None of this is rocket science – school league tables have provoked much thought and better thought-through criticism than I’m able to generate. In short order:
- the perverse outcomes from using NI 157 will not go away, and any further increases to the targets will make things worse. To call for 100% compliance with the targets (as some people who should know better have recently done) is just to go from bad to worse. Our work should not add any further emphasis on this indicator.
- thinking about performance requires an acknowledgement of the different viewpoints of the stakeholders. What is important to an applicant will be different to a rate-payer or English Heritage.

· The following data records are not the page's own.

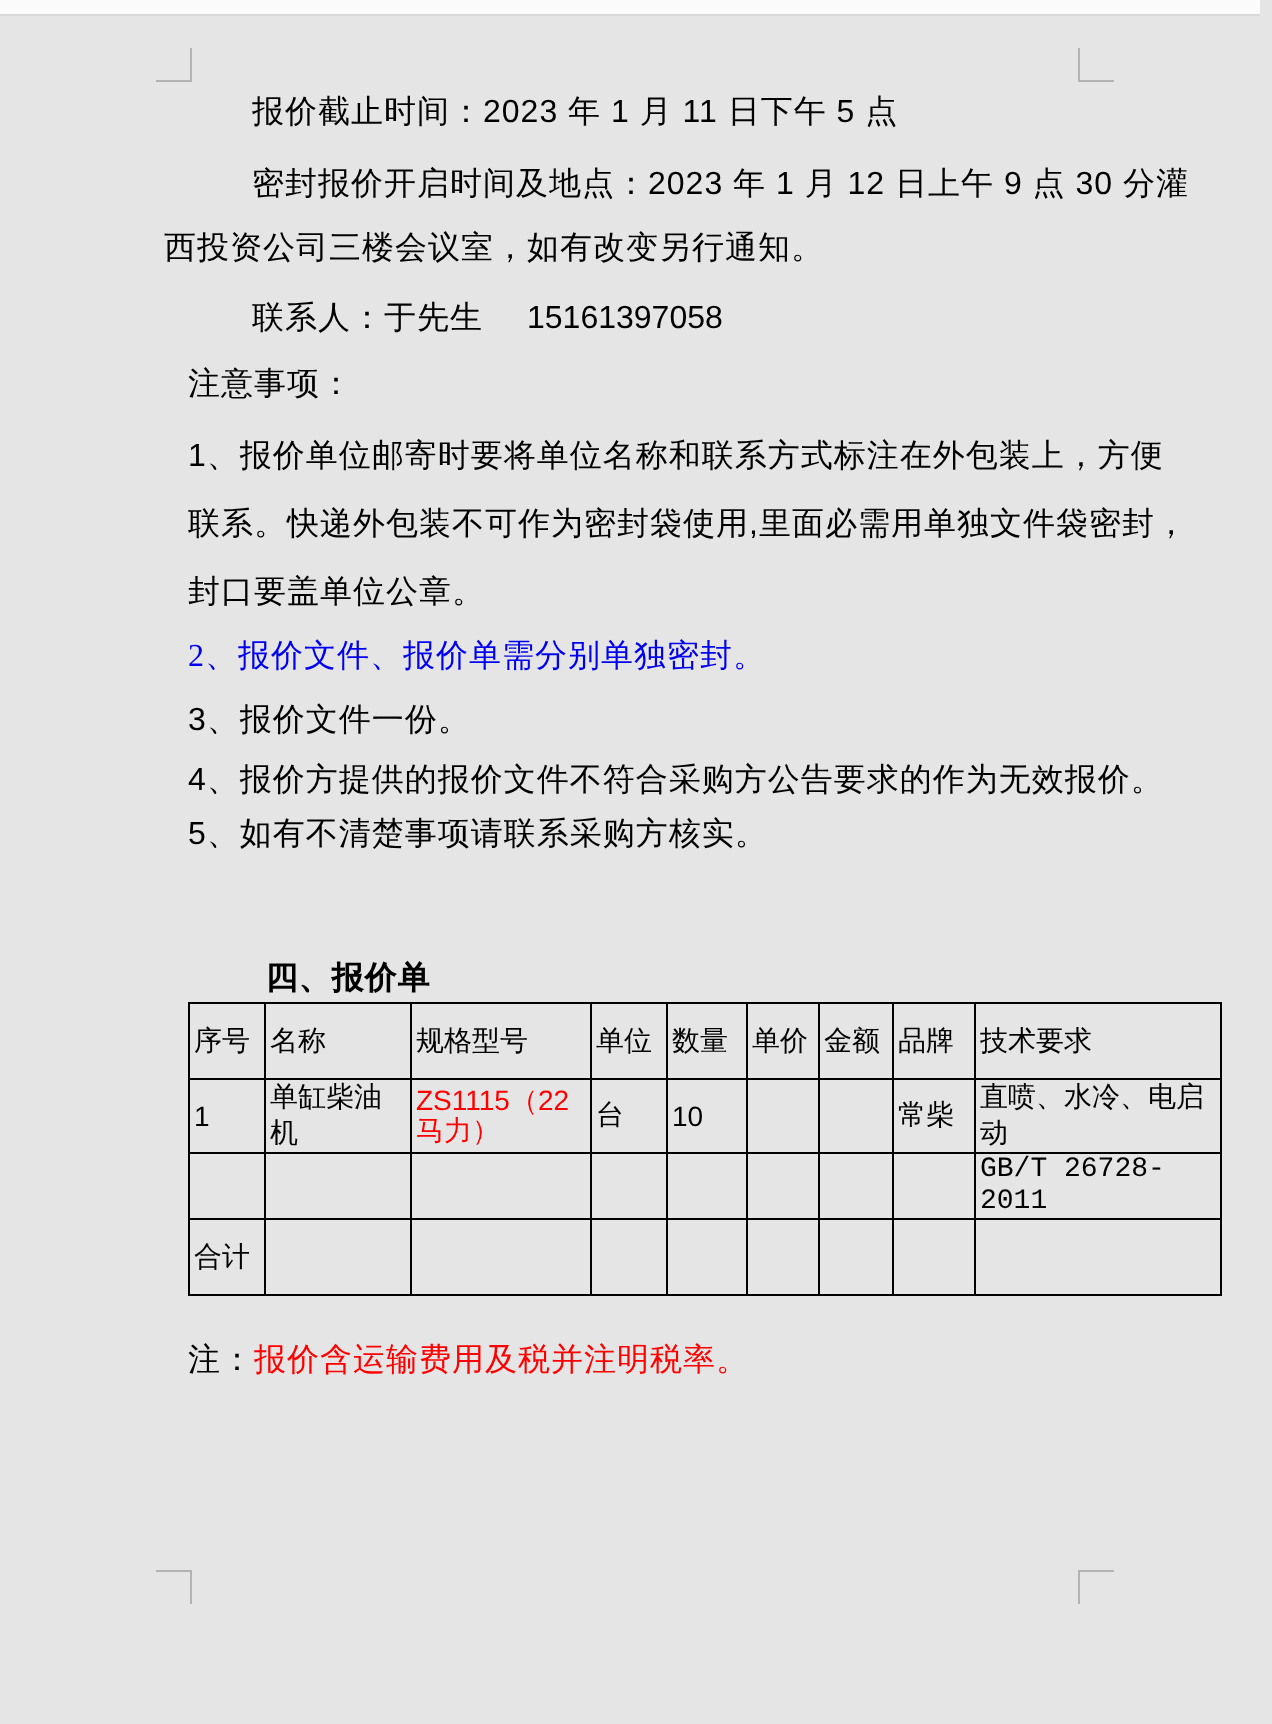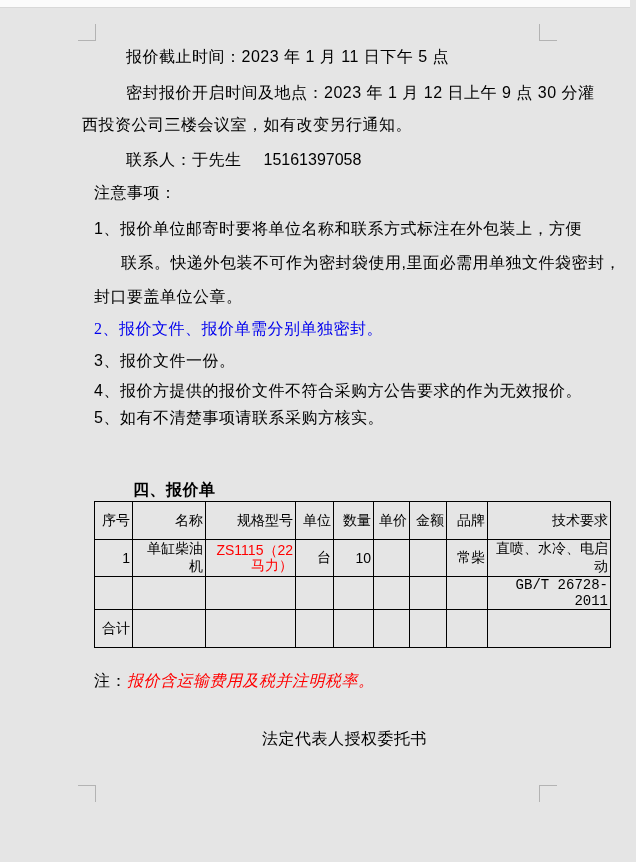--- a/index.html
+++ b/index.html
@@ -82,7 +82,7 @@
 
   <div class="line" style="left:94px;top:183px;">注意事项：</div>
   <div class="line" style="left:94px;top:219px;">1、报价单位邮寄时要将单位名称和联系方式标注在外包装上，方便</div>
-  <div class="line" style="left:94px;top:253px;margin-left:27px;">联系。快递外包装不可作为密封袋使用,里面必需用单独文件袋密封，</div>
+  <div class="line" style="left:94px;top:253px;">联系。快递外包装不可作为密封袋使用,里面必需用单独文件袋密封，</div>
   <div class="line" style="left:94px;top:287px;">封口要盖单位公章。</div>
   <div class="line blue" style="left:94px;top:319px;">2、报价文件、报价单需分别单独密封。</div>
   <div class="line" style="left:94px;top:351px;">3、报价文件一份。</div>

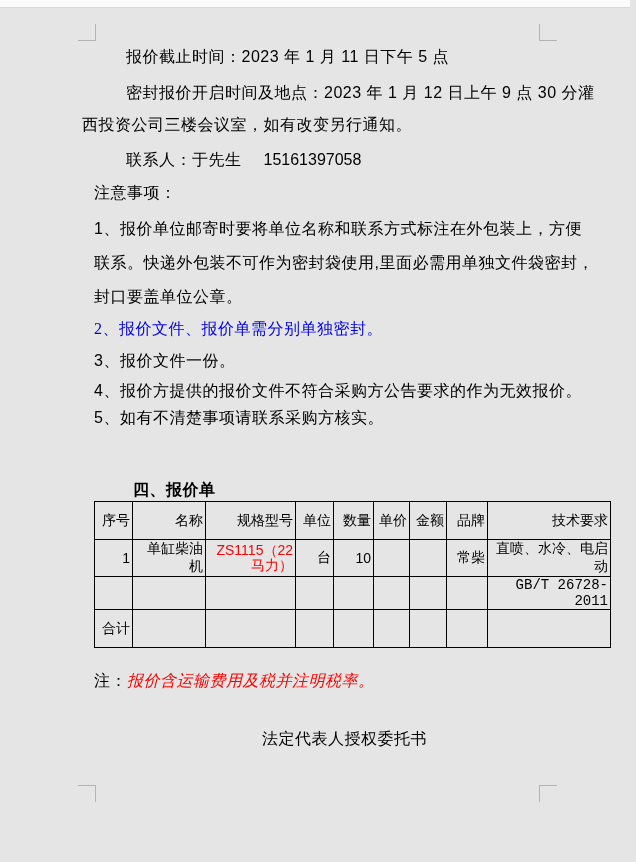--- a/index.html
+++ b/index.html
@@ -47,7 +47,7 @@
   }
   table.quote th, table.quote td{
     border:1px solid #000000;
-    text-align:right;vertical-align:middle;
+    text-align:left;vertical-align:middle;
     font-weight:normal;
     font-size:14px;
     padding:0 2px;

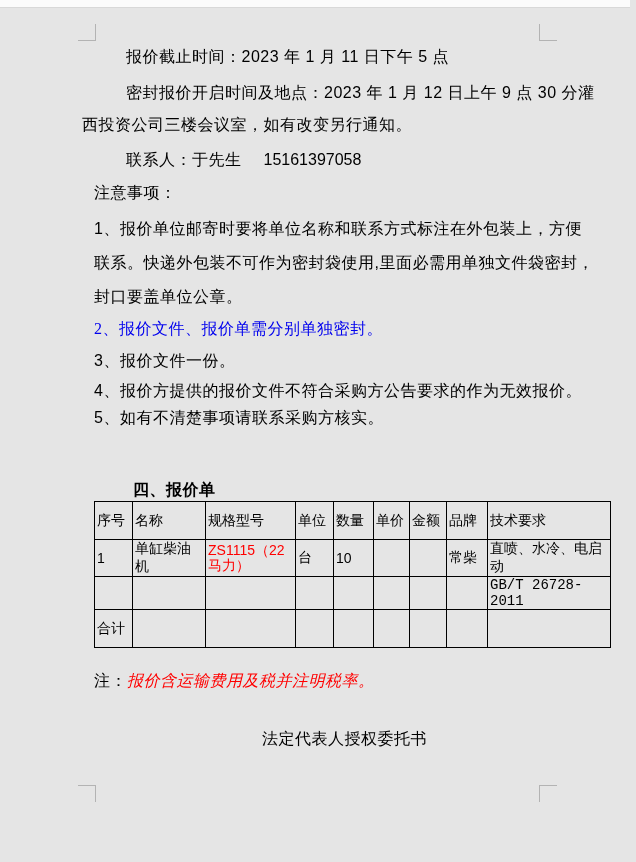--- a/index.html
+++ b/index.html
@@ -36,7 +36,7 @@
   }
   .bold{font-weight:bold;}
   .blue{color:#0000ee;font-family:Liberation Serif, serif;}
-  .red{color:#ff0000;font-style:italic;}
+  .red{color:#ff0000;}
   .phone{margin-left:22px;letter-spacing:0;}
 
   table.quote{

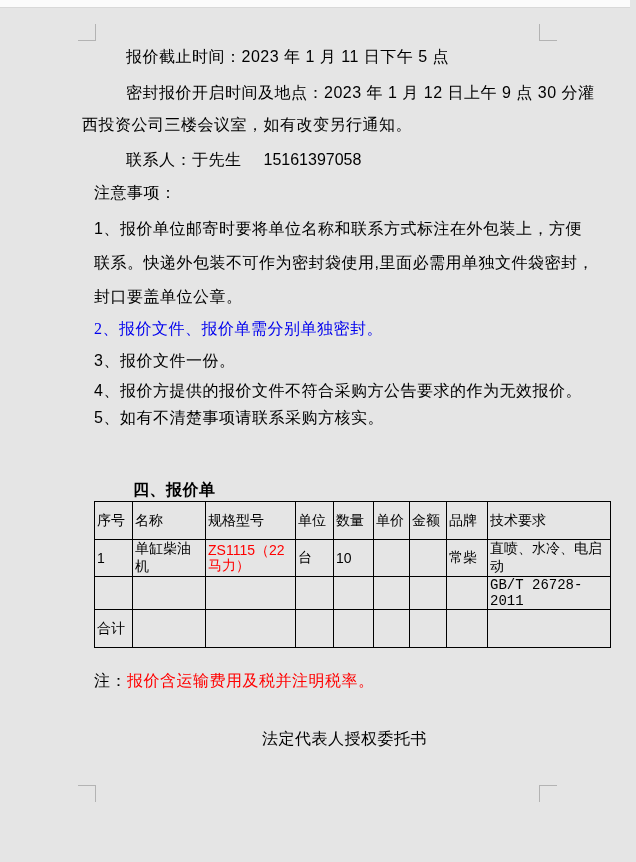--- a/index.html
+++ b/index.html
@@ -153,7 +153,6 @@
 
   <div class="line" style="left:94px;top:671px;"><span>注：</span><span class="red">报价含运输费用及税并注明税率。</span></div>
 
-  <div class="line" style="left:262px;top:729px;">法定代表人授权委托书</div>
 
 </div>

- to try and retrofit any aspects of performance onto the publically available data is bordering on pointless. We need access to application-level data held in the back office, not an average of an average compliance with an arbitrary target.
Therefore the work we are currently involved in tries to address these issues. It doesn’t have a name particularly – it is being talked of as “Managing Excellent Planning Services” inevitably abbreviated to MEPS. Key headlines:-
- Cost – using the esd toolkit and rough-and-ready approach to costing espoused in the NPIP work last year (despite making systems thinkers mad) tracks how much money it takes to generate the performance
- Time – as experienced by the customer, including all the fun-and-games that happens pre-validation
- Free goes – what work are you doing for free
- Decision-making – what (and how) are you deciding
- And all measured using your own back-office data and benchmarked against peers, rather than just setting up some goalposts
We hope to bind it into other strands of work currently underway
- the performance management improvement work by the IDeA more generally (PMMI)
- the customer survey work by CLG
Then, in true PAS fashion, we will take it to the sector and listen (without getting too upset) as people rubbish, ridicule and improve it. Between us we will make something useful. Watch this space.
All very helpful Rich. I couldn’t agree more about the need to start measuring something helpful that reflects both the reality of the customer experience as well as the difference we are trying to make.
We are starting to report on average times for applications, numbers of refusals, invalids (terrifying) and withdrawals. I would in interested to know if others are either measuring this sort of stuff of planning to do so.
also v. interested in the development of some form of cost/value model. With the spectre of 10 lean years for public sector finances we really need to find an effective way to identify our cost drivers, recognise where value is added and share effectively with others to understand where we are and how we might work differently in the future.
We have been measuring numbers of invalids for a while and you are right, Ed, the numbers are terrifying. I am hopeful that the KP review changes will simplify the system so that agents and staff can understand the requirements.
We also measure % of refusals and % of appeals.
The good news that I was told today by a nice man in DCLG is that top % quartile “is not a target”. This message has not quite reached the outside world, though.